I think it helps to remember that all humans share common ancestry. While there are certainly cultural and biological differences around the globe today, these are the tip of the iceberg, the distant branches of the tree. Under the surface, at the roots, the distribution of people across the globe owes itself to a long, gradual process of migration — or several migrations — during which time some differences arose (along with the interbreeding with neighboring groups that maintained similarities). 

The animation below illustrates some of the major migrations of people across the world over the past 200,000 years, reminding us of our roots and shared connections. Some of this is already out of date. For example, a recent study suggested that modern humans may have reached China by 100,000 years ago, much earlier than suggested in the video. But the point still stands — no matter where they live today, all humans can trace their lineage back to the same place.

Peace is Rational

“I speak of peace, therefore, as the necessary, rational end of rational men.”

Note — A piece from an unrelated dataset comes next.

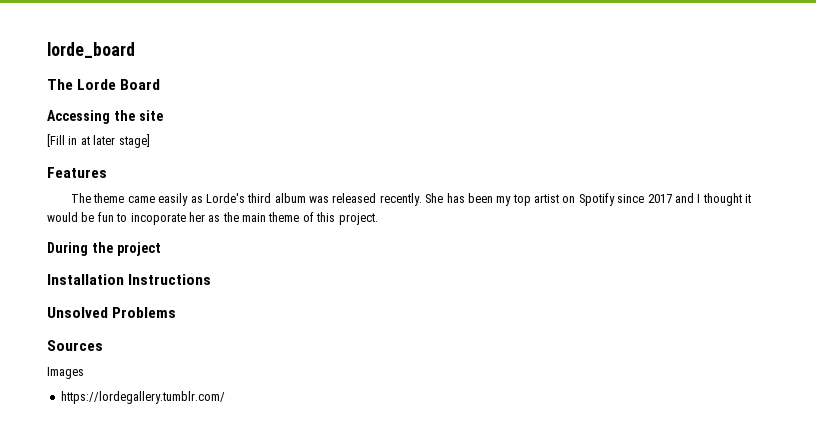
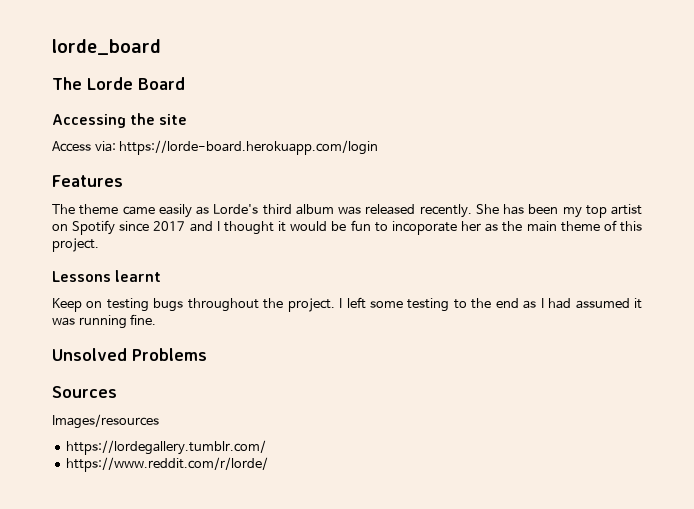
[47,134,150,148] [Fill in at later stage] -> [52,140,379,155] Access via: https://lorde-board.herokuapp.com/login
[47,242,161,256] [47,274,212,285] During the project // Installation Instructions -> [52,270,162,282] [52,297,643,312] [52,314,157,329] Lessons learnt // Keep on testing bugs throughout the project. I left some testing to the end as I had assumed it was running fine.
[47,367,84,379] Images -> [52,414,159,429] Images/resources
(225, 397) none -> [66,457,269,472] // https://www.reddit.com/r/lorde/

“What kind of peace do I mean and what kind of a peace do we seek? Not a Pax Americana enforced on the world by American weapons of war. Not the peace of the grave or the security of the slave. I am talking about genuine peace, the kind of peace that makes life on earth worth living, and the kind that enables men and nations to grow, and to hope, and build a better life for their children — not merely peace for Americans but peace for all men and women, not merely peace in our time but peace in all time…I speak of peace, therefore, as the necessary, rational end of rational men. I realize the pursuit of peace is not as dramatic as the pursuit of war, and frequently the words of the pursuers fall on deaf ears. But we have no more urgent task…Our problems are manmade; therefore, they can be solved by man. And man can be as big as he wants. No problem of human destiny is beyond human beings. Man’s reason and spirit have often solved the seemingly unsolvable, and we believe they can do it again…And if we cannot end now our differences, at least we can help make the world safe for diversity. For in the final analysis, our most basic common link is that we all inhabit this small planet. We all breathe the same air. We all cherish our children’s futures. And we are all mortal.”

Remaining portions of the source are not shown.